──────── Input data

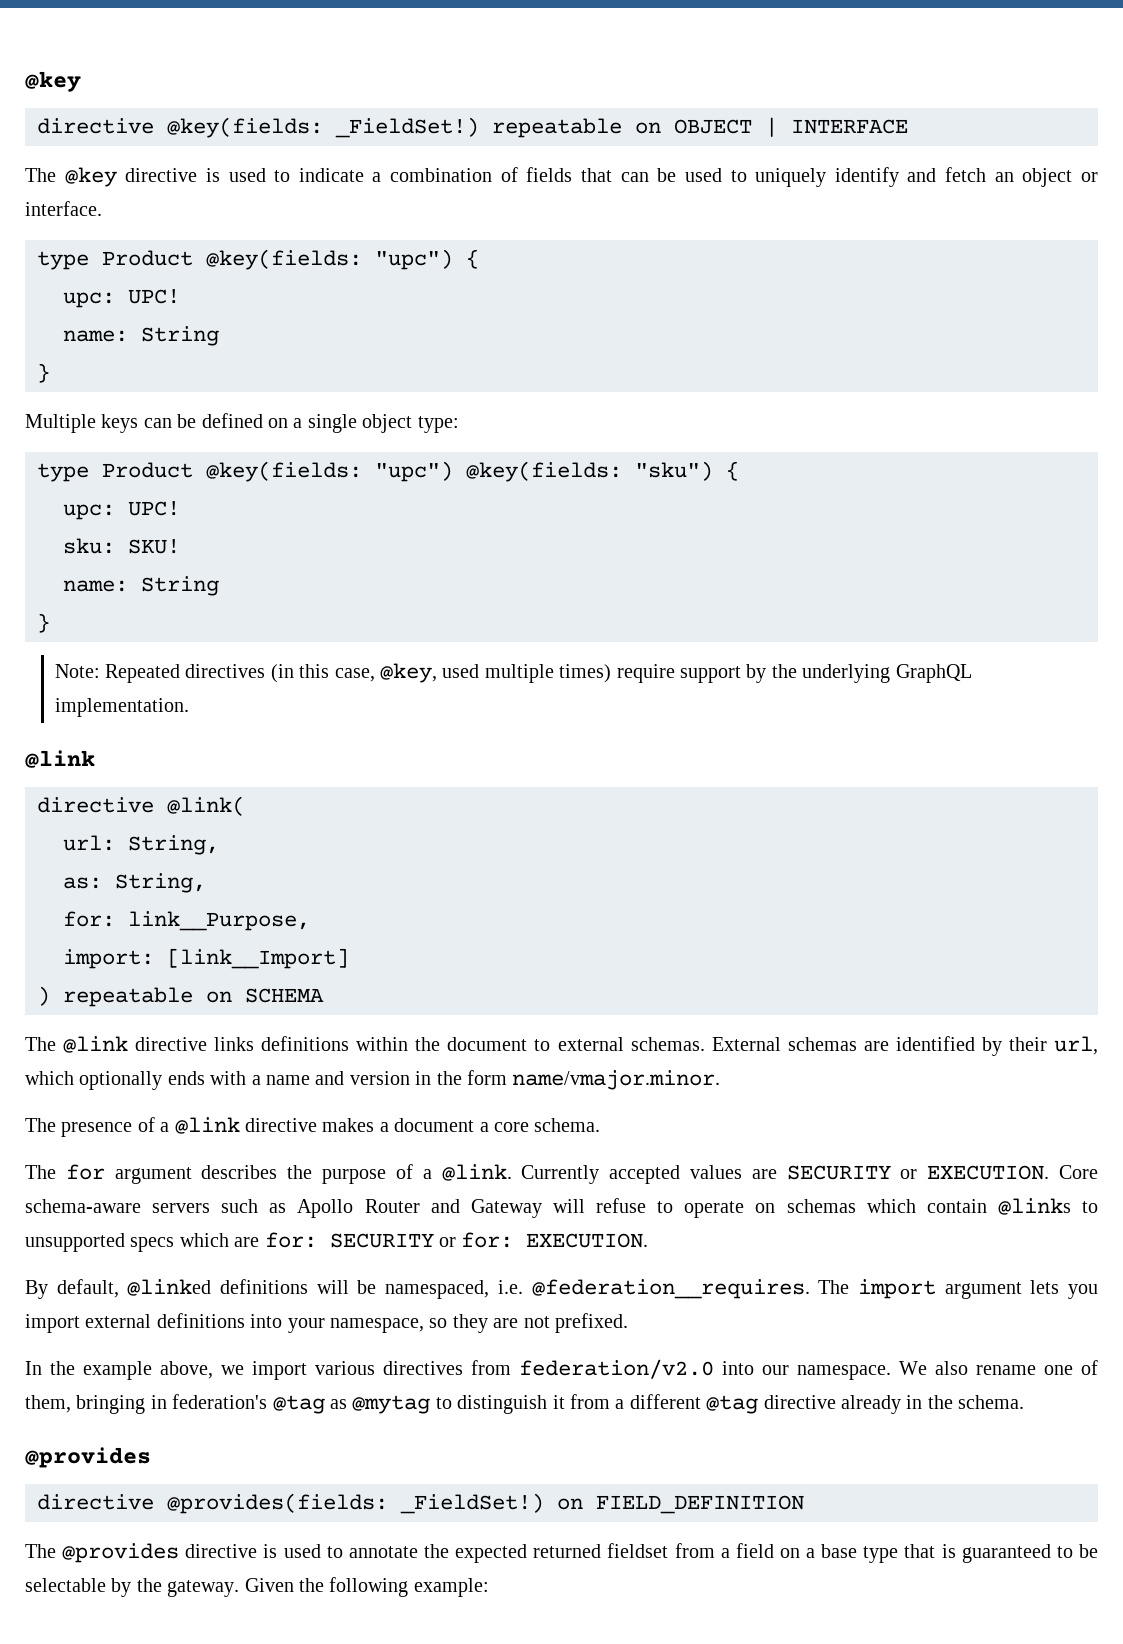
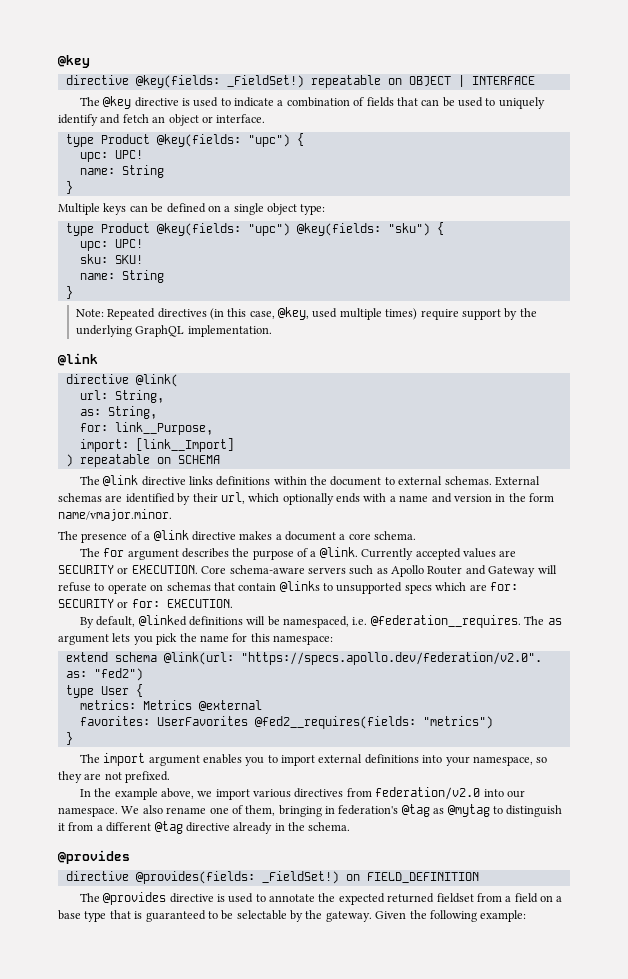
- Core schema-aware servers such as Apollo Router and Gateway will refuse to operate on schemas which contain @links to unsupported specs which are for: SECURITY or for: EXECUTION.
+ Core schema-aware servers such as Apollo Router and Gateway will refuse to operate on schemas that contain @links to unsupported specs which are for: SECURITY or for: EXECUTION.
- The import argument lets you import external definitions into your namespace, so they are not prefixed.
+ The as argument lets you pick the name for this namespace:
+ extend schema @link(url: "https://specs.apollo.dev/federation/v2.0". as: "fed2")
+ type User {
+ metrics: Metrics @external
+ favorites: UserFavorites @fed2__requires(fields: "metrics")
+ }
+ The import argument enables you to import external definitions into your namespace, so they are not prefixed.

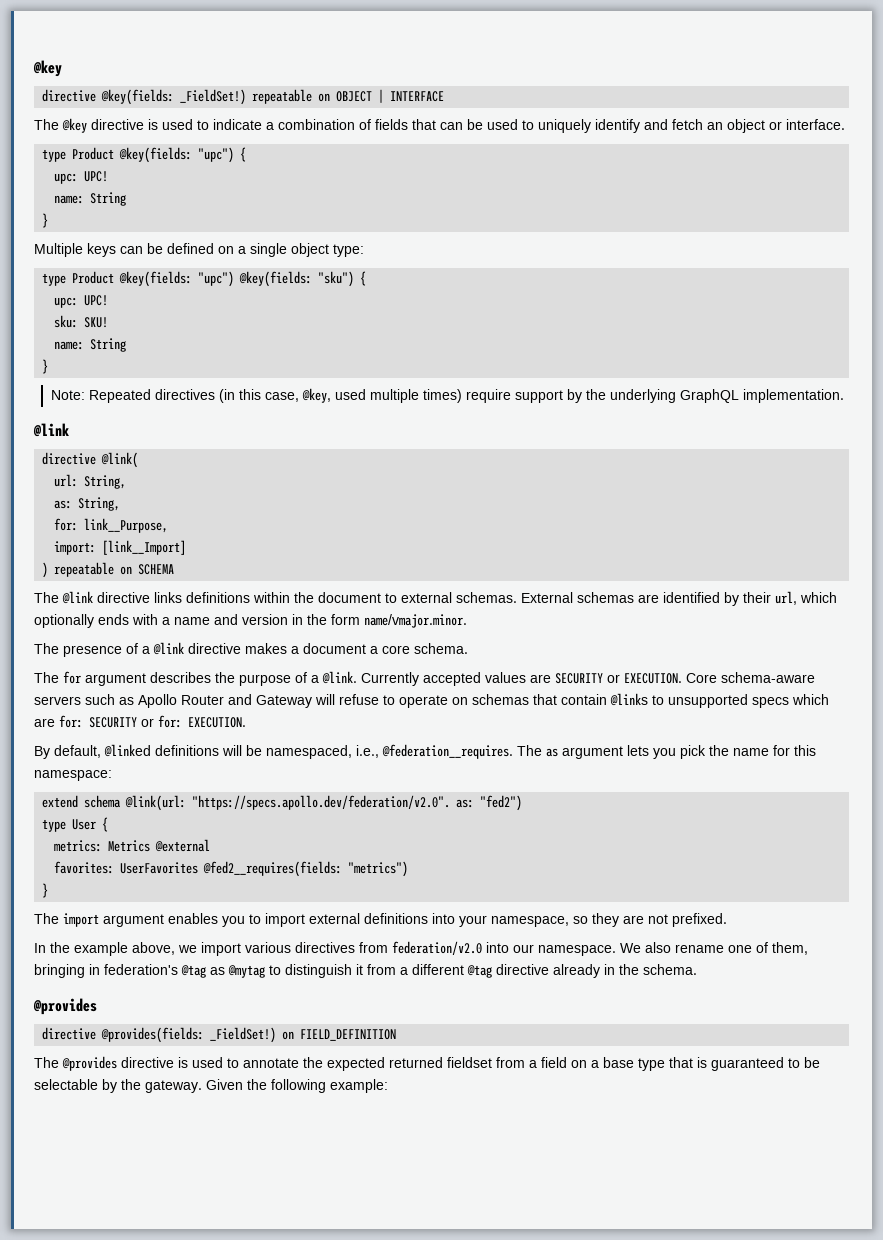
- By default, @linked definitions will be namespaced, i.e. @federation__requires.
+ By default, @linked definitions will be namespaced, i.e., @federation__requires.

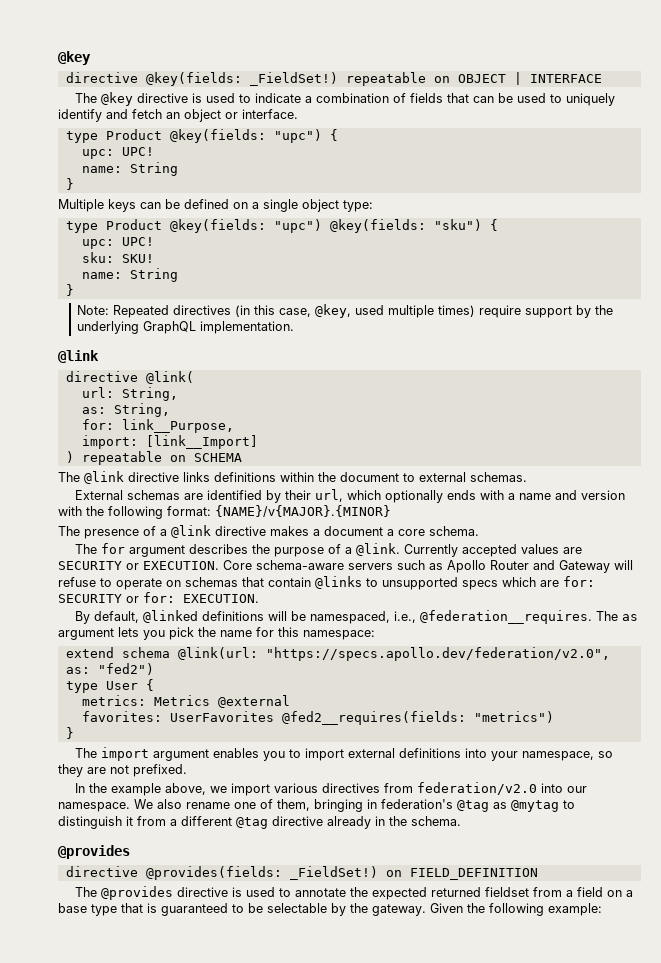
- The @link directive links definitions within the document to external schemas. External schemas are identified by their url, which optionally ends with a name and version in the form name/vmajor.minor.
+ The @link directive links definitions within the document to external schemas.
+ External schemas are identified by their url, which optionally ends with a name and version with the following format: {NAME}/v{MAJOR}.{MINOR}
- extend schema @link(url: "https://specs.apollo.dev/federation/v2.0". as: "fed2")
+ extend schema @link(url: "https://specs.apollo.dev/federation/v2.0", as: "fed2")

────────────────

• Task item:
Instructions for the copy: start at the first entry, stop after the line containing "on schemas that", keep every line exact, and drop the pictures.

• Answer to this problem:
- Core schema-aware servers such as Apollo Router and Gateway will refuse to operate on schemas which contain @links to unsupported specs which are for: SECURITY or for: EXECUTION.
+ Core schema-aware servers such as Apollo Router and Gateway will refuse to operate on schemas that contain @links to unsupported specs which are for: SECURITY or for: EXECUTION.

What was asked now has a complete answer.